Но назавтра мне не удалось повидать Эвку. Маме стало совсем плохо, и мы с Ниной Павловной на председательской «Волге» повезли ее в райцентр, в больницу.
Мама всю дорогу очень беспокоилась: как я буду жить один, кто присмотрит за мной, наконец, что станется с огородом — вон на дворе какая сушь, грядки надо поливать ежедневно.
Я гладил горячую, вдруг обессилевшую мамину руку и как мог успокаивал. Присматривать за мной?.. Да, что я, маленький? И в доме приберу и есть приготовлю…
— Только, пожалуйста, не надо переживать. Лучше выздоравливай побыстрей. А я тебе письма писать буду, обо всем рассказывать…
Маму положили в больницу сразу. Шофер наш, Венька Козлов, вытер подкладкой кепки лицо и поехал заправляться. А Нина Павловна потащила меня по магазинам.
На душе было так тяжко, так беспокойно, что хоть реви. Да я заревел бы, если б рядом никого не было.
Беготня по райцентру мне быстро надоела и магазины тоже. Я стал поджидать Нину Павловну на улице: пусть сама мнется в толкотне, если ей это нравится.
Прошло, наверное, уже целых полчаса, а Нина Павловна все не появлялась. Я понял — она не выйдет из этого универмага, покуда не перемеряет все, что там есть.
Ноги у меня одеревенели и я заоглядывался: где бы присесть. Неподалеку заметил скамейку и направился к ней. Навстречу мне шел мужчина, который показался очень знакомым. Не то тем, как размахивал руками, не то тем, как держал голову, немного закинув ее назад.
«Кто такой, — подумал я, — ведь я его знаю». И вдруг сердце дрогнуло: «Неужели — он?!»
Да, это был он, мой папка. Худой, небритый, в длинном измятом пиджаке. На правом рукаве белело густое известковое пятно, на штанинах засохли брызги грязи.
Я растерялся. Шагнул ему навстречу, хотел крикнуть: «Здравствуй, папка. А вот он я!»
Но папка глянул на меня впалыми, пустыми глазами и прошел мимо. Не узнал! Не узнал меня. Да как же это?
Я больше не раздумывал, бросился за ним, чтобы остановить его, но тут из-за угла вывернулся какой-то мужик в расплющенной шляпе и телогрейке, хотя на дворе была жарища адская, схватил папку за плечи, тряхнул, словно мешок с соломой, и закричал чуть ли не на всю улицу:
— А, попался, который кусался! Дак ты чо, решил сбежать от меня, а?

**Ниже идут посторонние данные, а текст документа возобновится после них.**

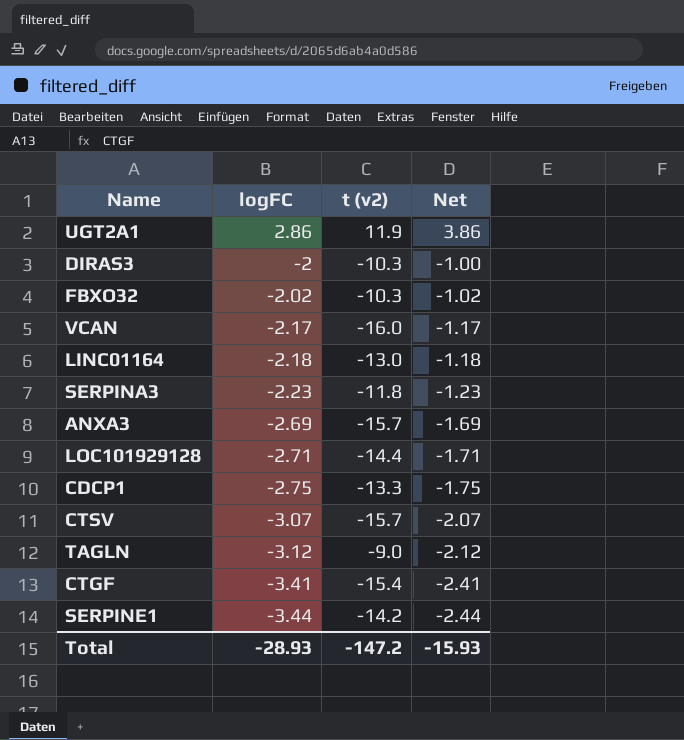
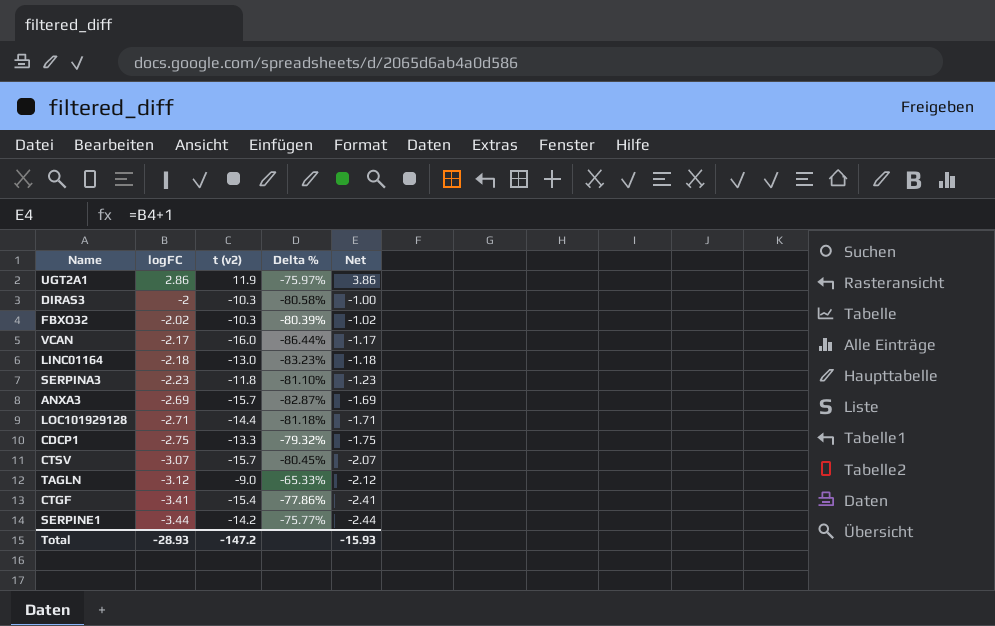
column Delta % | formula: none -> ([logFC] - [t (v2)]) / [t (v2)]

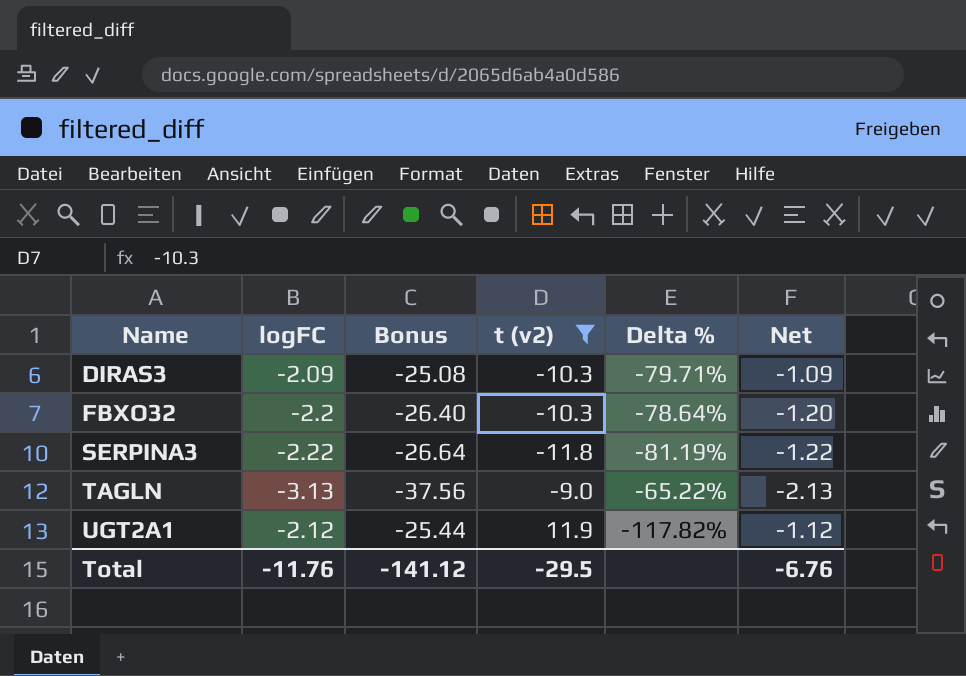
filter: none -> t (v2) >= -11.8
row order: logFC descending -> Name ascending
column Bonus | formula: none -> [logFC] * 12
DIRAS3 | logFC: -2 -> -2.09
DIRAS3 | Delta %: -80.58% -> -79.71%
DIRAS3 | Net: -1.00 -> -1.09
FBXO32 | logFC: -2.02 -> -2.2
FBXO32 | Delta %: -80.39% -> -78.64%
FBXO32 | Net: -1.02 -> -1.20
SERPINA3 | logFC: -2.23 -> -2.22
SERPINA3 | Delta %: -81.10% -> -81.19%
SERPINA3 | Net: -1.23 -> -1.22
TAGLN | logFC: -3.12 -> -3.13
TAGLN | Delta %: -65.33% -> -65.22%
TAGLN | Net: -2.12 -> -2.13
UGT2A1 | logFC: 2.86 -> -2.12
UGT2A1 | Delta %: -75.97% -> -117.82%
UGT2A1 | Net: 3.86 -> -1.12
Total | logFC: -28.93 -> -11.76
Total | t (v2): -147.2 -> -29.5
Total | Net: -15.93 -> -6.76

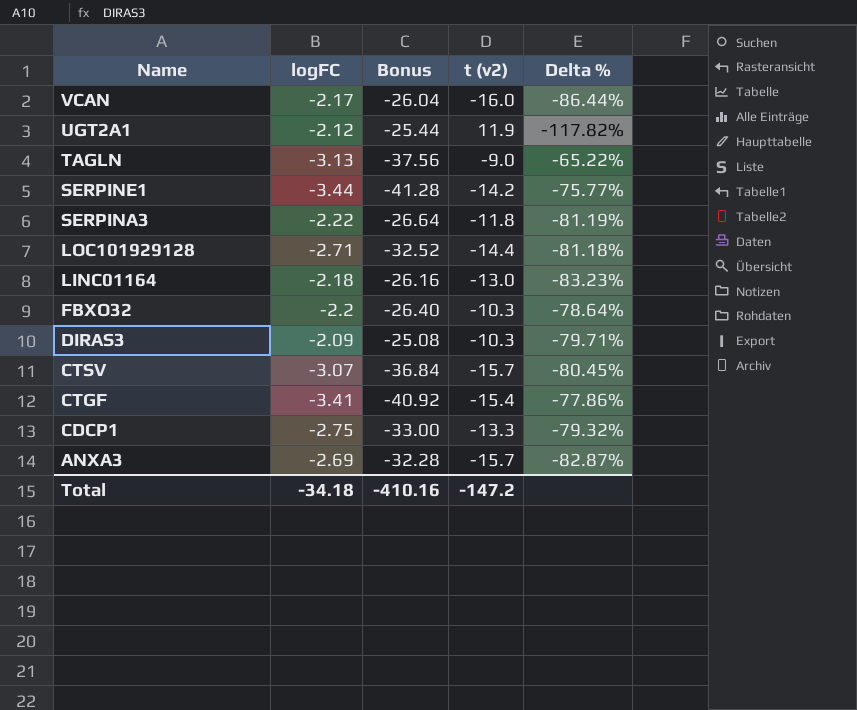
filter: t (v2) >= -11.8 -> none
row order: Name ascending -> Name descending
column Net | formula: [logFC] + 1 -> none
Total | logFC: -11.76 -> -34.18
Total | Bonus: -141.12 -> -410.16
Total | t (v2): -29.5 -> -147.2

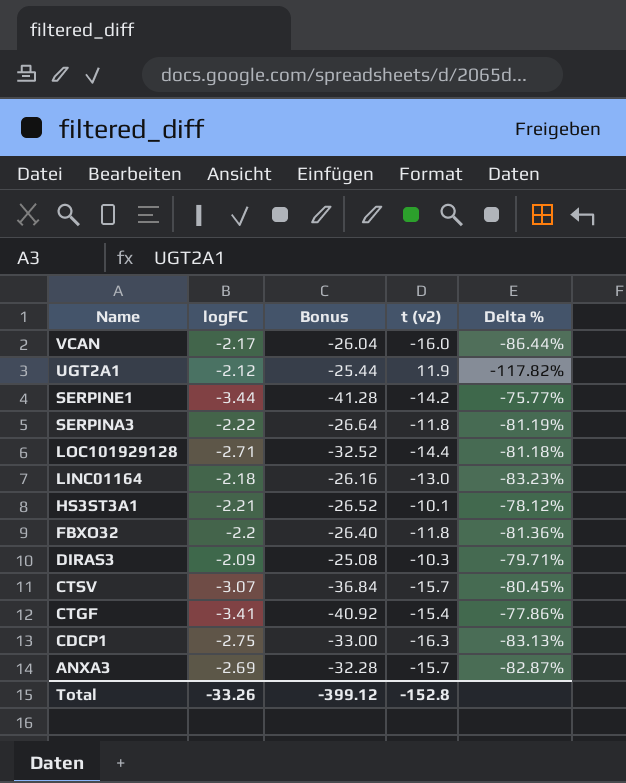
row TAGLN: -3.13 | -37.56 | -9.0 | -65.22% -> none
row HS3ST3A1: none -> -2.21 | -26.52 | -10.1 | -78.12%
FBXO32 | t (v2): -10.3 -> -11.8
FBXO32 | Delta %: -78.64% -> -81.36%
CDCP1 | t (v2): -13.3 -> -16.3
CDCP1 | Delta %: -79.32% -> -83.13%
Total | logFC: -34.18 -> -33.26
Total | Bonus: -410.16 -> -399.12
Total | t (v2): -147.2 -> -152.8

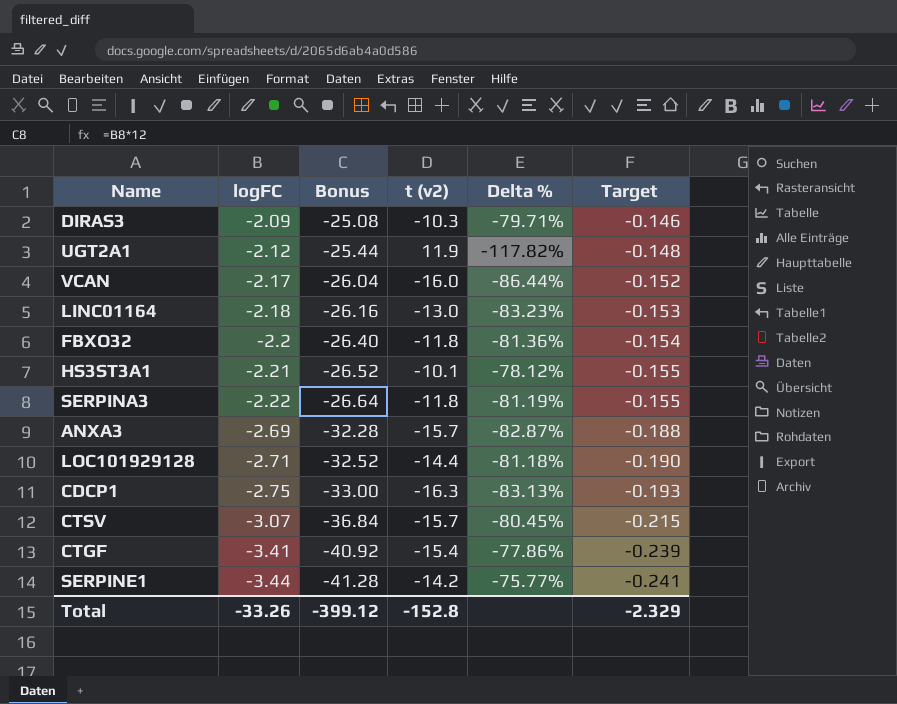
row order: Name descending -> logFC descending
column Target | formula: none -> [logFC] * 0.07

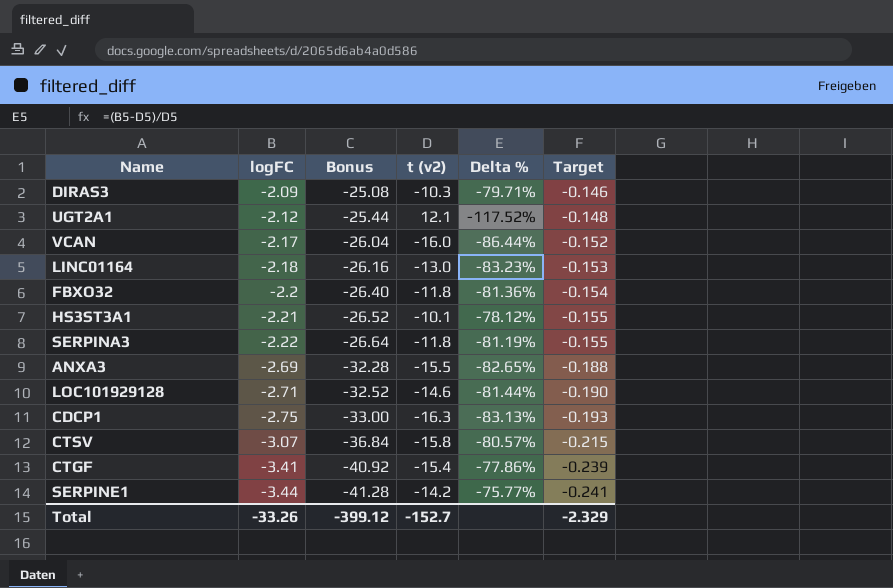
UGT2A1 | t (v2): 11.9 -> 12.1
UGT2A1 | Delta %: -117.82% -> -117.52%
ANXA3 | t (v2): -15.7 -> -15.5
ANXA3 | Delta %: -82.87% -> -82.65%
LOC101929128 | t (v2): -14.4 -> -14.6
LOC101929128 | Delta %: -81.18% -> -81.44%
CTSV | t (v2): -15.7 -> -15.8
CTSV | Delta %: -80.45% -> -80.57%
Total | t (v2): -152.8 -> -152.7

Уже три недели, считай, ищу тебя. Ну, барбос эдакий! Когда деньги-то вернешь?
Отец, жалко улыбаясь, не то говорил ему что-то тихо, не то просто беспомощно шевелил губами.
— Ну, что лопочешь, как дистрофик? — кричал мужик. — Твердо говори! Не юли.
Мимо проходили люди, и никто на этих двоих не обращал внимания, будто их и не было вовсе.
Я стоял и не знал, что мне делать. Хоть бы этот крикун в телогрейке уматывал быстрее. Но он, по всему было видно, не думал уходить. Зато в это время из универмага выскочила раскрасневшаяся Нина Павловна, ухватила меня за руку.
— Ой, Костенька, скорей бежим, милый. Козлов нас, наверно, заждался и вовсю ругает. Я совсем забыла!..
Я шагал за фельдшерицей, а сам все оглядывался. Последнее, что я увидел, — это как мужик обнял папку своей лапищей и потолкал куда-то в проулок.
В Ключи мы приехали далеко за полдень. Зашел я домой, а там тихо, неприбрано, пахнет лекарством. Чужой, неприятный запах. И пусто.
В этот день я в первый раз понял, что такое пустота в набитом всякими вещами доме.
Не было мамы, и все вокруг стало другим.
Я бросился на диван и заплакал. Плакал долго, до одури. Не заметил, как и заснул.
Разбудил меня негромкий, но настойчивый стук в дверь.
Спросонья я никак не мог понять: кому нужно? Ведь ночь? Я вскочил и зажмурился: за окнами вовсю сияло солнце. Вот так поспал! Крикнул:
— Там открыто!
Дверь отворилась, и на пороге появилась… Эвка!